A machine-learning multi-well production forecasting model embedded with the production development pattern is proposed. Specifically, this study aims to provide a more comprehensive and dynamic analysis method to improve the development efficiency of water-driven oilfields by introducing the production decline pattern as a physical constraint of the neural network. In addition, compared with the single-well production forecasting model, the multi-well model is more general and more adaptable to the oilfield.
The model is constructed entirely on the basis of real-time acquisition of dynamic oilfield development data by monitoring and recording key parameters during actual operations and production. This universal approach ensures the practicality of the model, as it directly reflects the real situation of oilfield development.

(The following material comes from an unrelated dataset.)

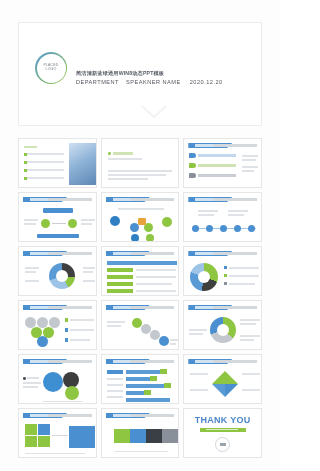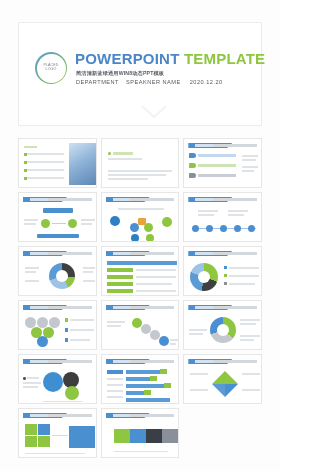"POWERPOINT TEMPLATE" div.title-row { html: <div> <span>POWERPOINT</span> <span>TEMPLATE</span> </div> -> none }
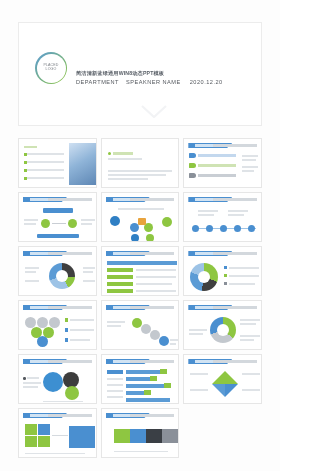"THANK YOU" div.thumb { html: none -> <div> <div> <div>THANK YOU</div> <div> <div></div> </div> <div> <div></div> </div> </div> </div> }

An improved PSO algorithm is proposed to optimize the hyperparameters in the loss function of the neural network to find the optimal setting instead of expert knowledge, thereby enhancing the performance of the model. During the optimization process, particles are updated by PSO with pyramid topology. The learning factor is adaptive, a particle iteration stagnation value strategy is introduced to ensure population diversity, and a chaotic map is used to initialize the initial population.
4. Conclusions
In this work, a machine learning model for multi-well production forecasting is implemented. This model incorporates physical information by introducing DCA, making it closely aligned with production practice. An improved PSO algorithm, CAPPSO, is proposed to adjust the importance proportions of each module derived from DCA within the loss function, thereby further improving the performance of the model. All the data required for model training can be obtained at the development site, making it practical. From the experimental results, the proposed model, i.e., LSTM-DCA and LSTM-DCA-CAPPSO, fits the experimental data better than the traditional BPNN, CNN, and LSTM models, leading the better performance in oil production forecasting. Furthermore, compared with traditional empirical parameters, a better combination of coefficients for DCA is found by CAPPSO, which reflects its engineering application value. The experimental results conducted on different reservoir types to validate the model’s generalization performance further demonstrate its high adaptability.
In the future, we plan to further improve the model so that it will have the same high forecasting capability in more types of oilfields by incorporating more physical mechanisms and dynamic adjustment strategies.